Friday, November 22, 2013

FOR YOU GUYS OUT THERE

... (women, please close your eyes).  May I walk you through a cystoscopy?

Okay, you have consumed your four bottles of water to ensure that you arrive ready to perform.  You have peed in the bowl with the revolving base--the one that measures the strength of your flow and the volume of your output.  You have bared your belly to the ultrasound scan, to measure the amount of urine left in the bladder after your recent effort.  And now the nurse leads you to a far corner of the urology department for your cystoscopy--the procedure that will allow the doctor to see the inside of your bladder and examine the prostate gland...

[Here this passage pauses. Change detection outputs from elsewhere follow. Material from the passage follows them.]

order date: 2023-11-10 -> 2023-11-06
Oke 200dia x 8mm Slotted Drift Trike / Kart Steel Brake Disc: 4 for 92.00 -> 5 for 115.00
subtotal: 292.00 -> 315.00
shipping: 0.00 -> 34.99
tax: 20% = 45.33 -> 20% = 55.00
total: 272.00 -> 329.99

You are left in a small changing room to strip from the waist down and don the hospital gown, and stand there waiting to be called.  The room next door looks like a small operating theater, with lights above, a battery of electronics, and a lay-back seat where the nurse invites you to take your place.  She explains the procedure as she works, raising each leg into a stirrup (yes, men, now you know how it feels!) on either side and hoisting your gown to leave you exposed to her professional eye.

Next, the ablutions.  The nurse--in my case, a distractingly attractive young woman--makes a thorough job of cleaning your genitals with something cold and sterile.  You try to avoid the inappropriate wish that the circumstance were different, and that you were fifty years younger.  (By this time, all the water you consumed by way of preparation has begun to exert pressure on your bladder, but now is not the time to pee.)  Next, she covers your legs and your belly with sterile surgical wraps, and your genital area with another one of special design, with an aperture that allows only the penis to poke through.

To prepare for the procedure, the nurse explains, she will need to introduce a numbing substance into your penis.  To this end, she produces a plunger of impressive proportions and takes your penis in hand, slipping the nozzle into the narrow entry and emptying the plunger efficiently into the urethra.  The sensation is strangely pleasant...

But kiss your ego goodbye.  If you ever felt exposed, this would be the moment.  You can't see it for yourself, but your penis feels like you had just dived into a sea of icy water, a pathetic, shrunken thing exposed to the elements--and the deferentially professional gaze of your beautiful nurse.

It is now time for the doctor's entry.  He arrives in a white coat, which he sheds purposefully in favor of a surgical gown, chatting cheerfully the while.  He is armed with a black electronic probe, with cables attached.  He does not think this will cause pain.  Discomfort, perhaps, but not actual pain.  You can watch it all in color on the monitor placed at an angle, next to you.  The camera is in before you know it, making a smooth passage up inside your penis, plunging through the prostate and entering the bladder--a balloon-like chamber with veined, pink, translucent walls.  Once here, the doctor makes the necessary twists and turns to scrutinize the whole surface.  Satisfied, he withdraws, pausing at the prostate--a pink and spongy donut--to examine it with equal care.  You are alarmed, watching the image on the monitor, by an angry red excrescence, but the doctor dismisses it, to your relief, as no more than an irritation.  You had thought... well, you know what you thought.

The camera retreats smoothly back down the urethra and the screen goes blank.  The doctor is pleased. He pronounces it "an excellent exam" and strips off his surgical gown before leaving the little theater.  By now, all you want to do--and desperately--is get to the nearest toilet to relieve yourself of some of that urine that has been accumulating for an hour, and the nurse kindly sees to it that this is taken care of before inviting you back into your little changing room.  You put your clothes back on with a sense of gratitude that the ordeal is over--and that it was really not the ordeal you had feared.  Doctor and nurse have both been kind and skillful.  You survived.  You breathe a sigh of relief.  Your penis is undamaged, so far as you can tell.  Your bladder is empty.  Time for a last visit to the doctor's office for his report...

See, that wasn't so bad, was it?  Another useful lesson for the owner of one of these surprisingly tough, surprisingly fragile human bodies.  And another good time to be reminded of that fine Buddhist mantra: This is not me, this is not mine, this is not who I am.